Print exactly and only the lines that run from the one containing "padding: 0 2px" through the end of the material, please, omitting pictures.

BEGIN

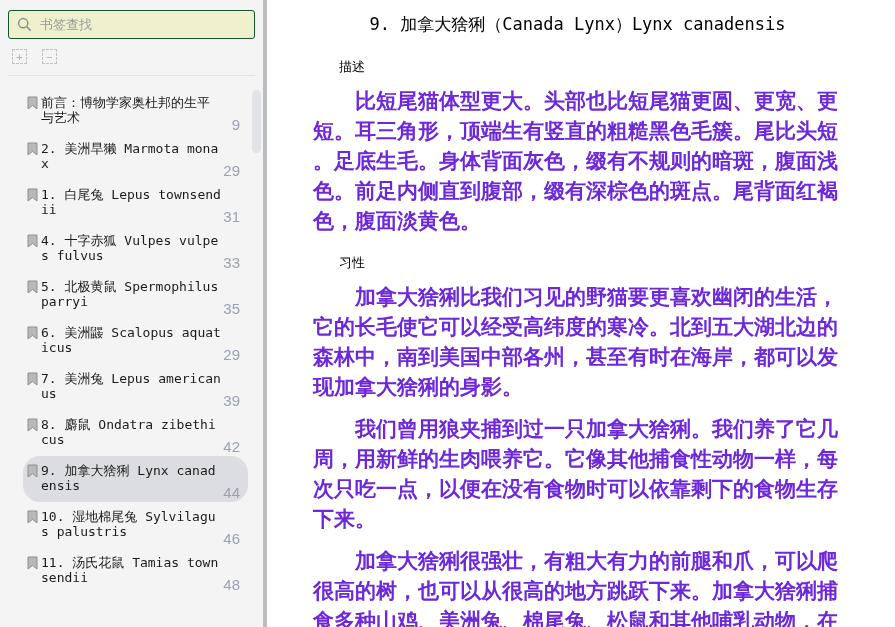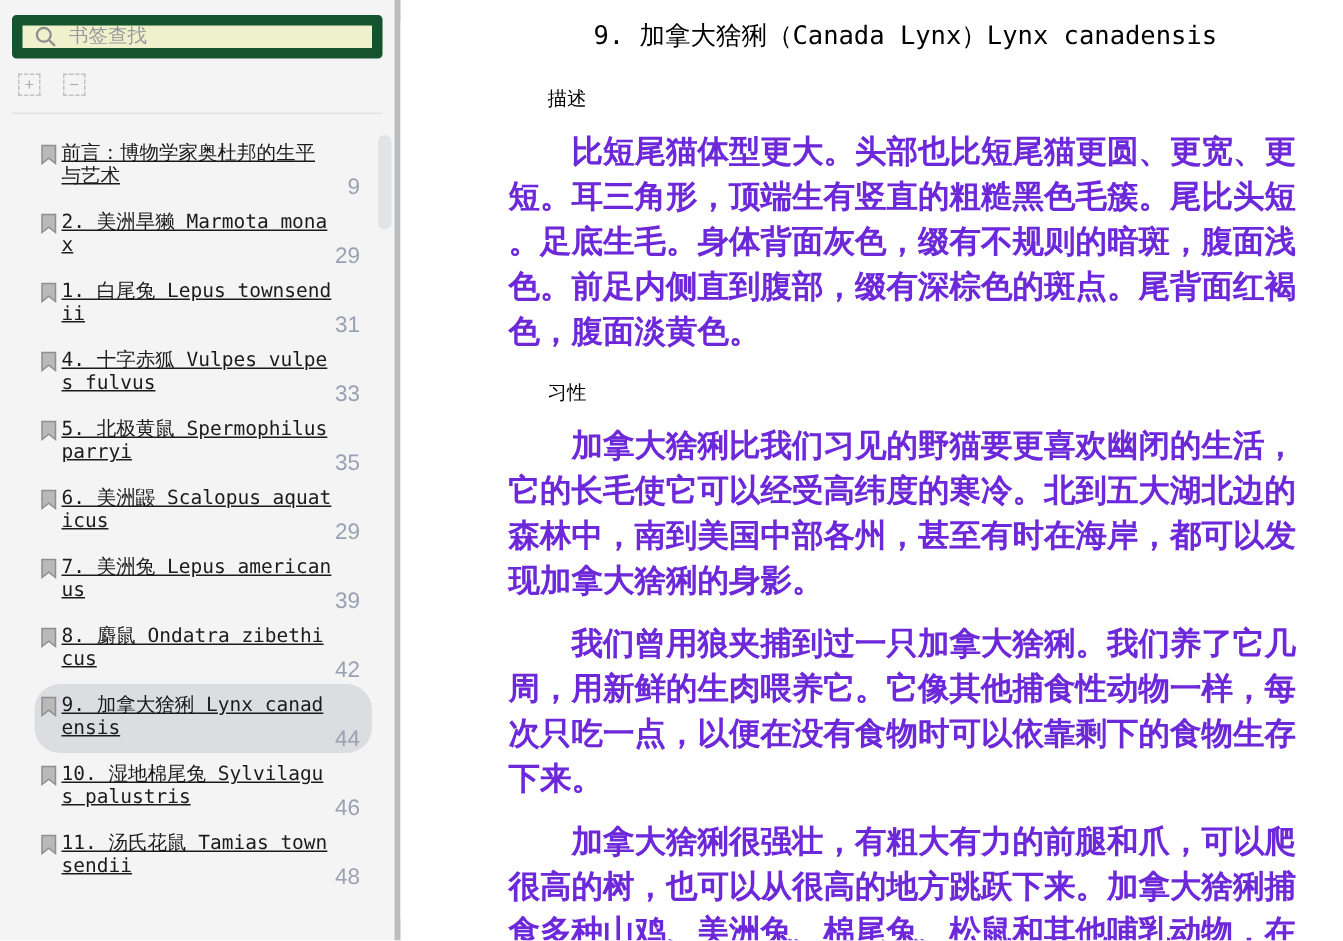"书签查找" .search-box { border: 7px solid #14532d -> 1px solid #14532d }
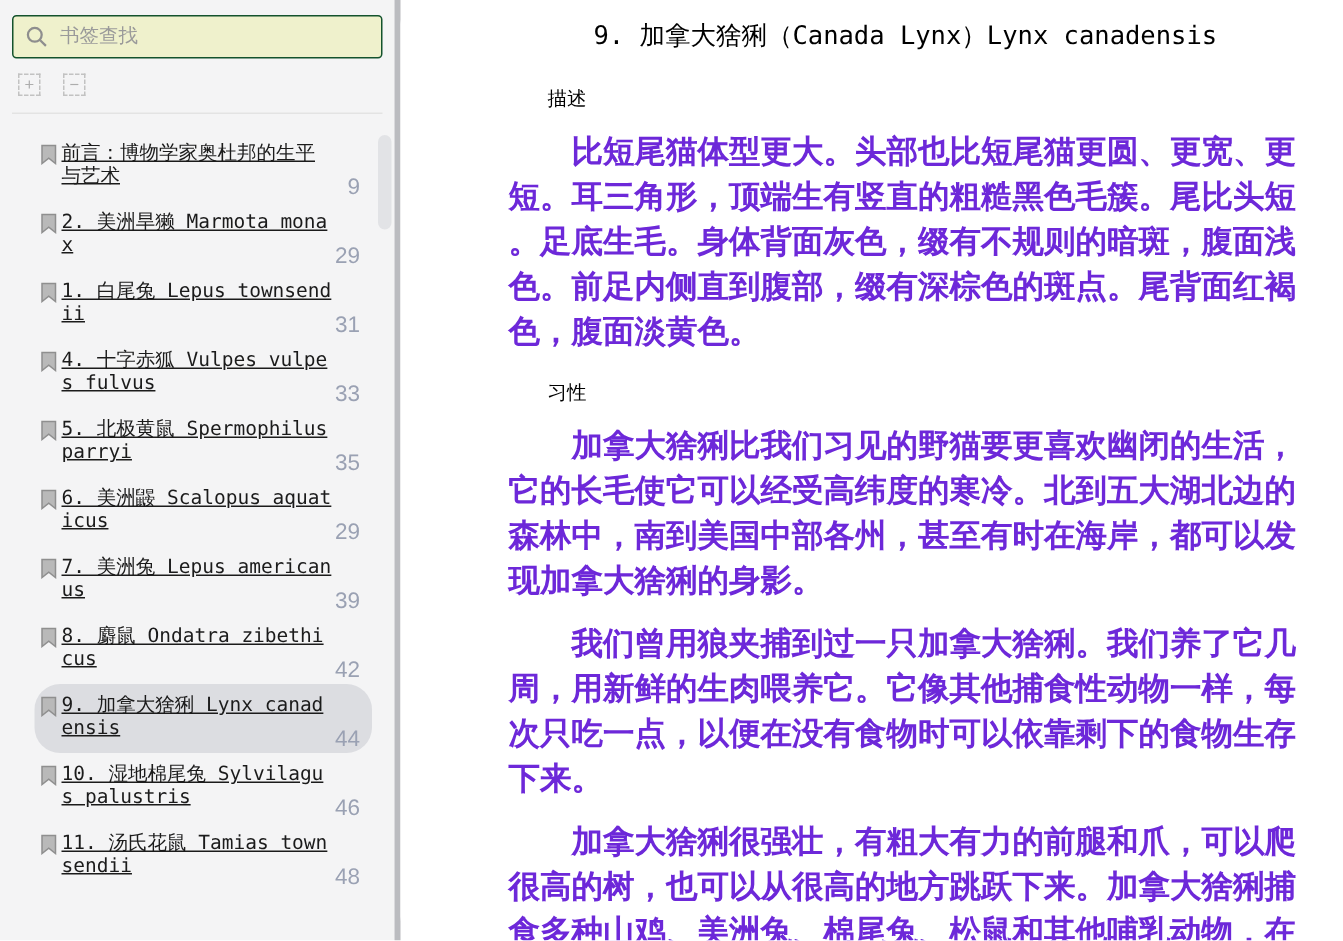"9. 加拿大猞猁（Canada Lynx）Lynx canadensis" .doc { padding: 12px 14px 0 72px -> 12px 14px 0 46px }
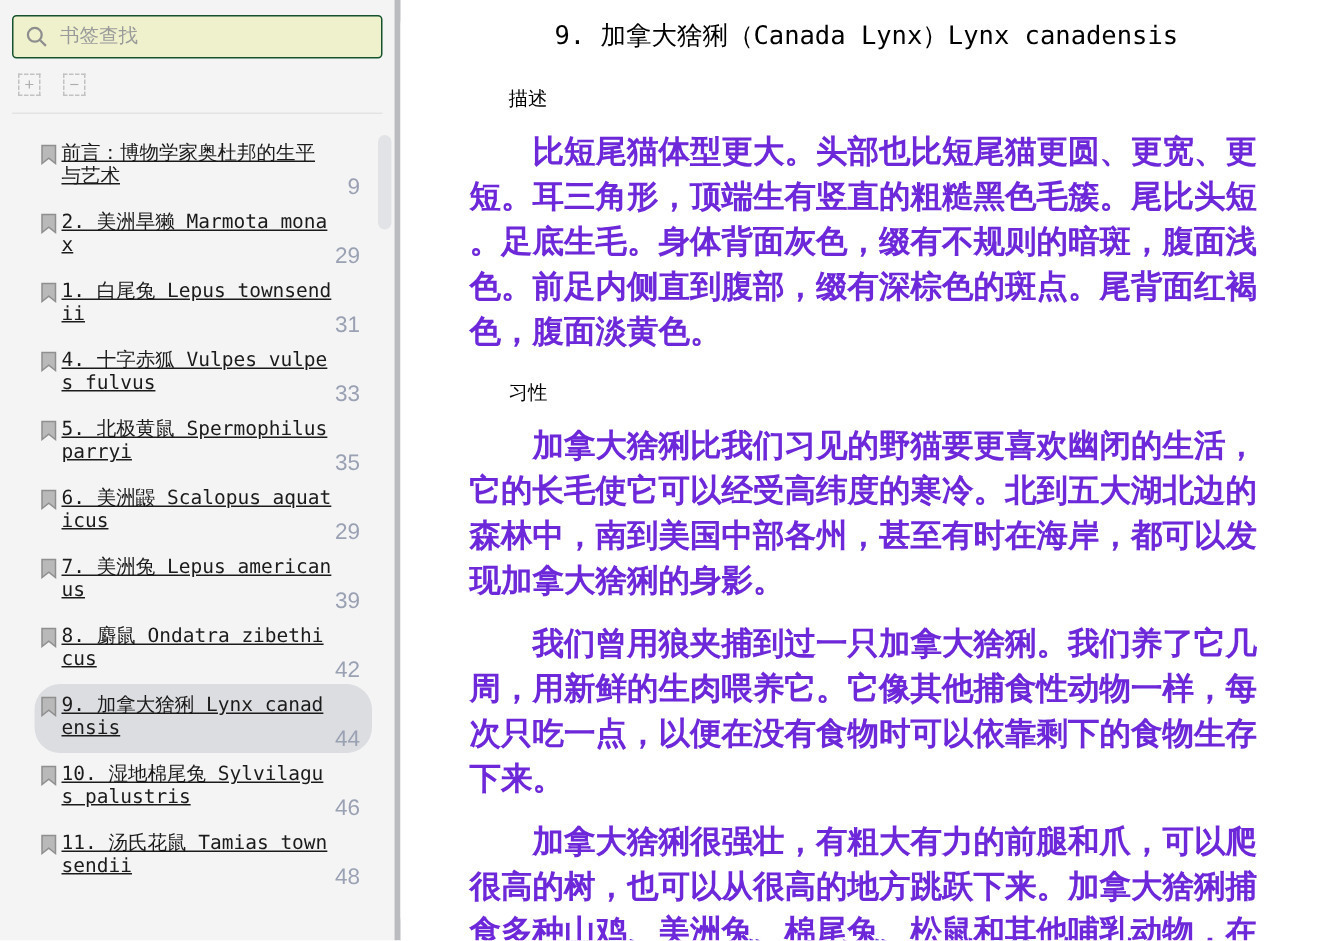"前言：博物学家奥杜邦的生平与艺术" .bm-label { text-decoration: underline -> none }
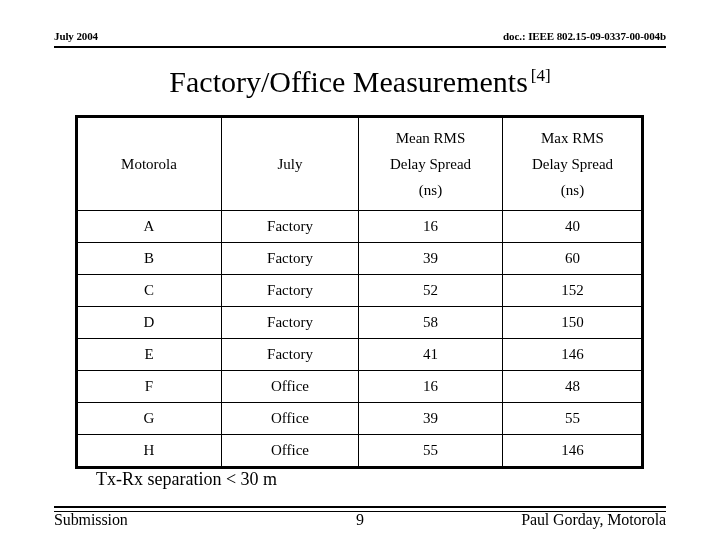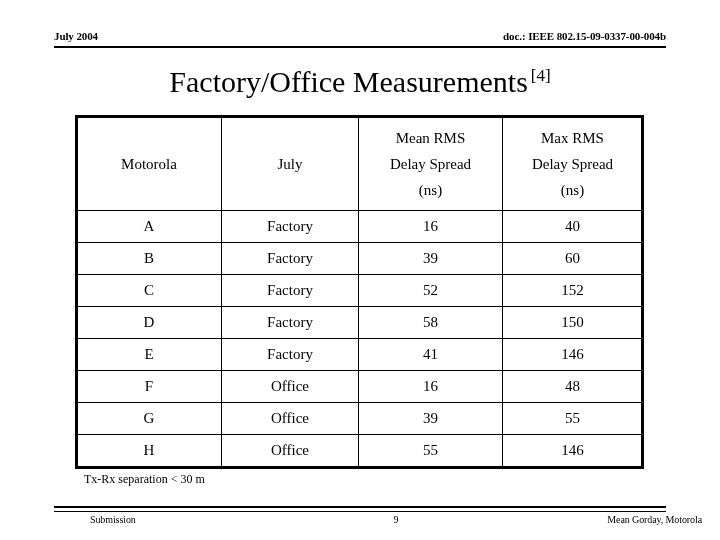"Tx-Rx separation < 30 m" .note { font-size: 12px -> 18px; left: 84px -> 96px }
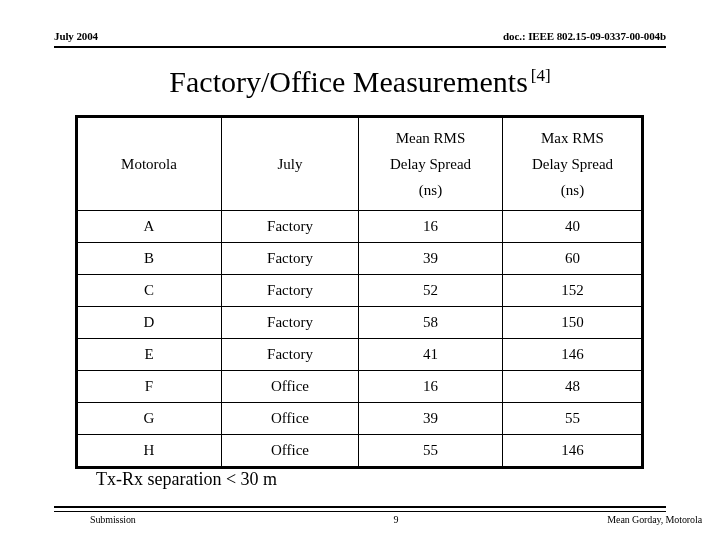"Submission" .ftr-row { font-size: 10px -> 16px; margin-left: 36px -> none }
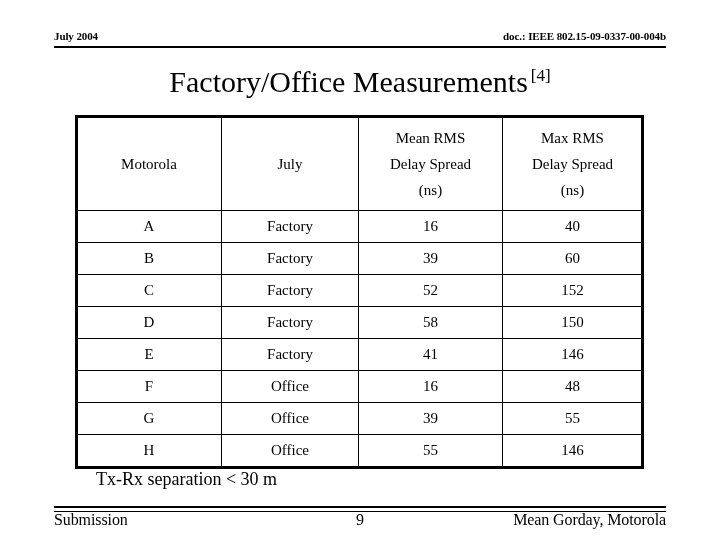"Mean Gorday, Motorola" span.ftr-right { text: Mean -> Paul }
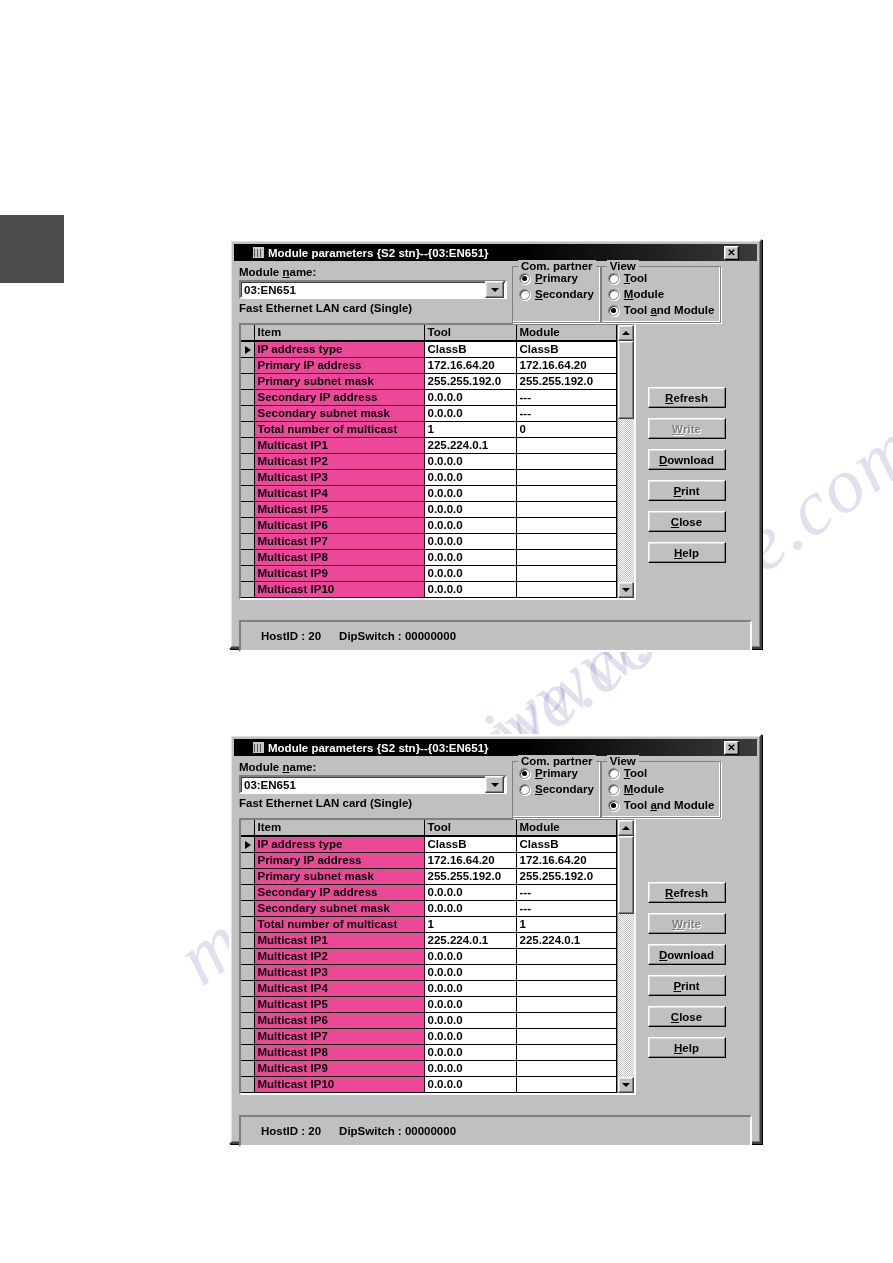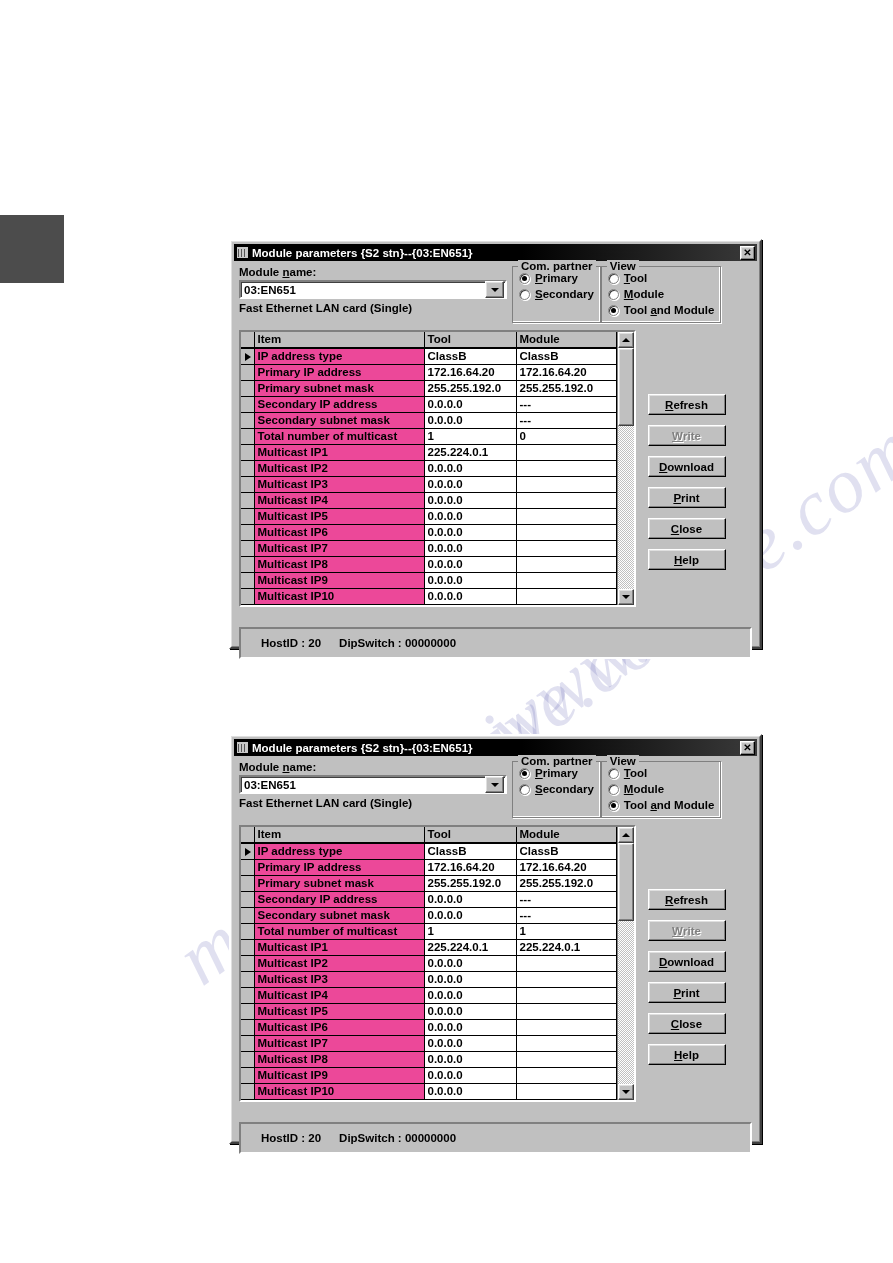"Module parameters {S2 stn}--{03:EN651}" .titlebar { padding: 0 2px -> 0 18px }
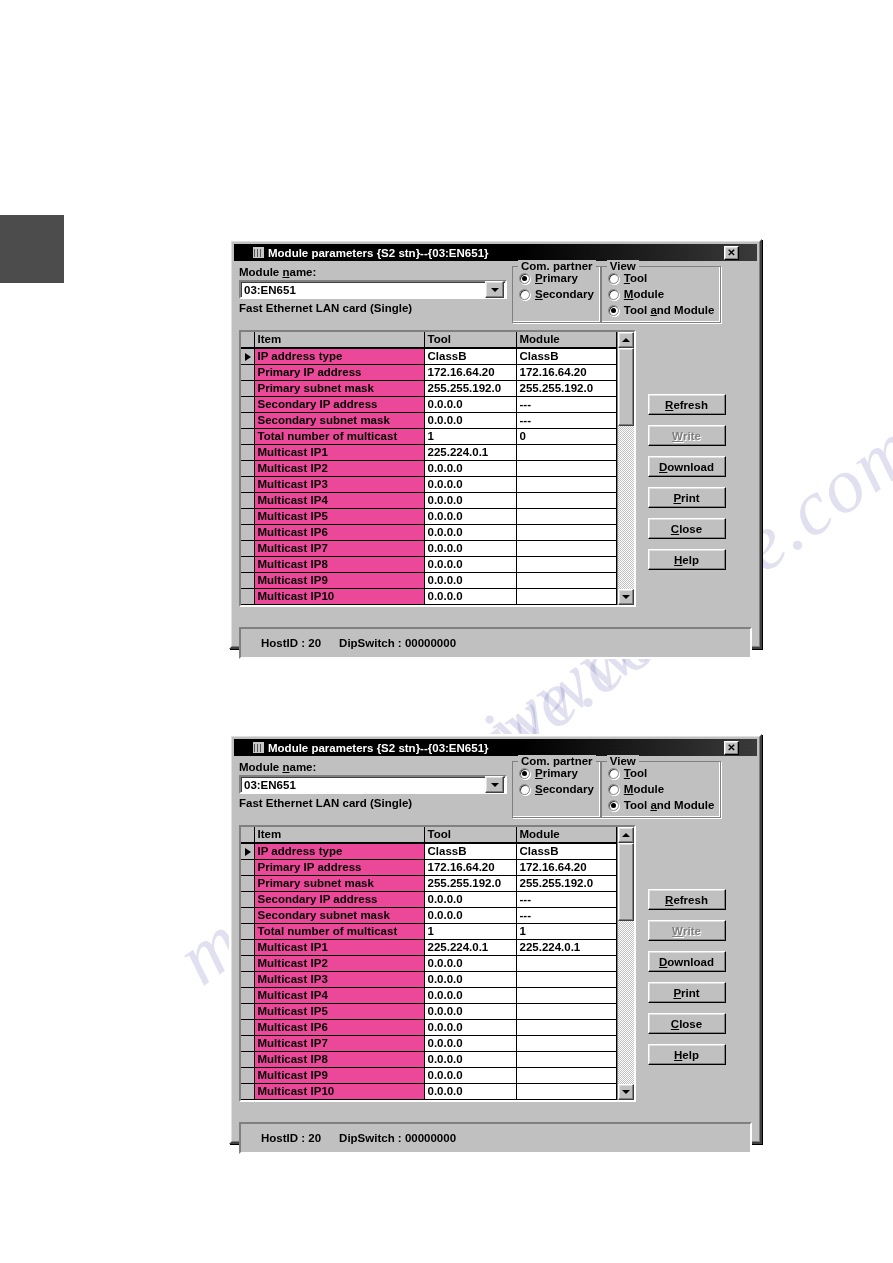"Item" .gridwrap { margin-top: 7px -> none }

END

> **Response box**:
"Module parameters {S2 stn}--{03:EN651}" .titlebar { padding: 0 2px -> 0 18px }
"Item" .gridwrap { margin-top: 7px -> none }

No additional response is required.